It is advisable to always save comlog files. This can be achieved as a default setting by specifying the log
parameter in batch.txt
file. The log
parameter specifies whether to remove ('remove') the comlog files after
successful completion or to keep them in one or several locations ('keep', 'study', 'session', 'hcp').
One can also use logfolder
parameter to specify the location where the runlog and comlog files are to be saved if the desired location is other than the default. Note that if one runs a command within the processing
folder or its subfolders, the folder where the command is run is used as the logfolder
location.
Please see Logging and log files for more information.
Executing a test run#
Prior to running each of the above commands, the user can append the --test
flag / parameter, which will execute a 'dry' test run. If this parameter is set then each of the commands performs a number of tests to see whether the command might have already been run and successfully completed and all the required files are available. These tests are reported in runlogs and printed to the standard output on the terminal. Before running any of the above commands it is advisable to test-run the command (i.e. to do all the checks without actually running the command). As noted, this can be achieved by setting --run
parameter to --test
. If all the tested prerequisites are met, the session is reported ready to run both an individual session report as well as final report section of the runlog.
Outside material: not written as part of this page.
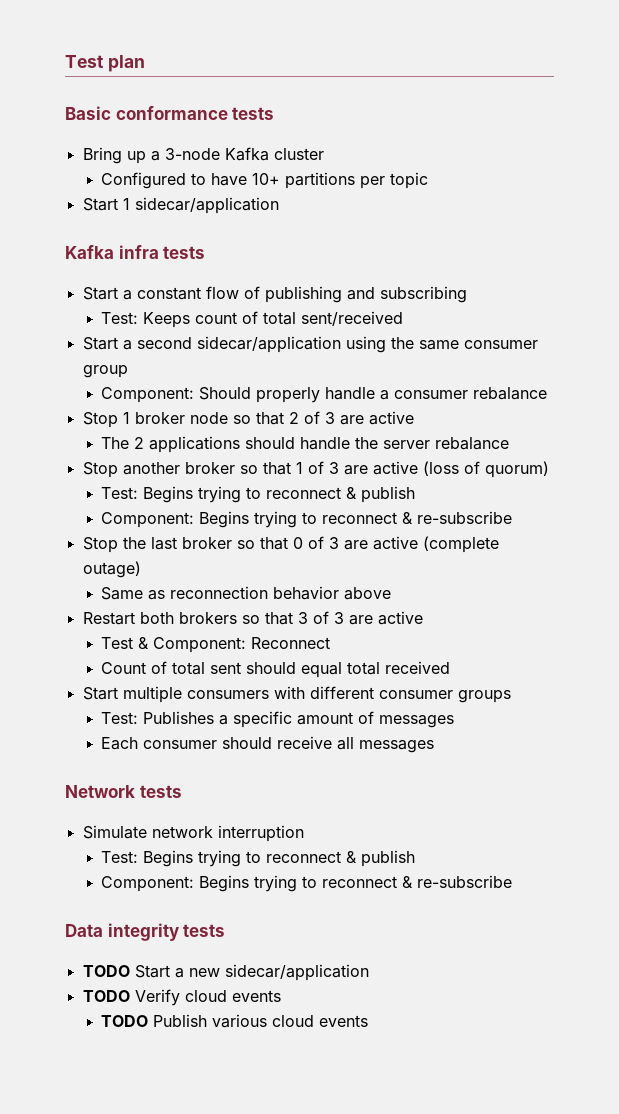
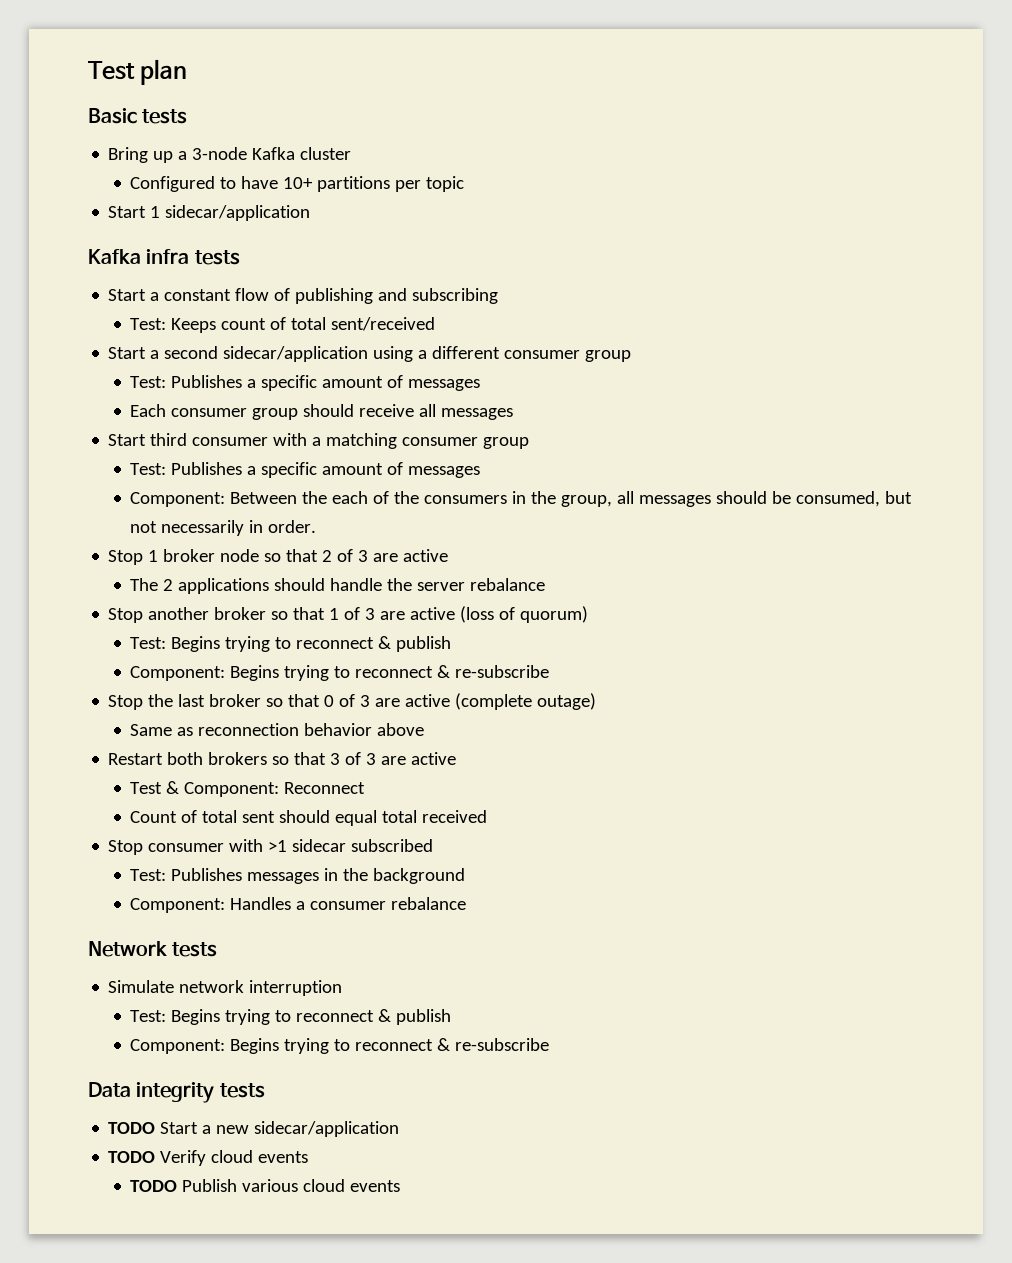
[115,106,228,120] conformance -> (137, 116) none
[390,337,538,350] [82,365,128,378] [101,387,548,403] the same consumer group // Component: Should properly handle a consumer rebalance -> [418,346,632,362] [130,375,481,391] [130,404,514,420] [108,433,530,449] [130,462,481,478] [130,491,913,507] [130,520,317,536] a different consumer group // Test: Publishes a specific amount of messages // Each consumer group should receive all messages // Start third consumer with a matching consumer group // Test: Publishes a specific amount of messages // Component: Between the each of the consumers in the group, all messages should be consumed, but not necessarily in order.
[82,686,511,703] [101,711,455,728] [101,736,435,753] Start multiple consumers with different consumer groups // Test: Publishes a specific amount of messages // Each consumer should receive all messages -> [108,839,434,855] [130,868,466,884] [130,897,467,913] Stop consumer with >1 sidecar subscribed // Test: Publishes messages in the background // Component: Handles a consumer rebalance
Examples are provided in the Examples section of the hcp_pre_freesurfer
command reference.
Running multiple variants of HCP preprocessing#
Sometimes the user might want to run HCP pipelines with different settings and keep the results in parallel folders. To achieve this, use the hcp_suffix
parameter when setting up the data and when running the HCP minimal processing pipeline steps. If hcp_suffix
parameter is specified, the processing will be run on data in <session id>/hcp/<session id><hcp_suffix>
folder.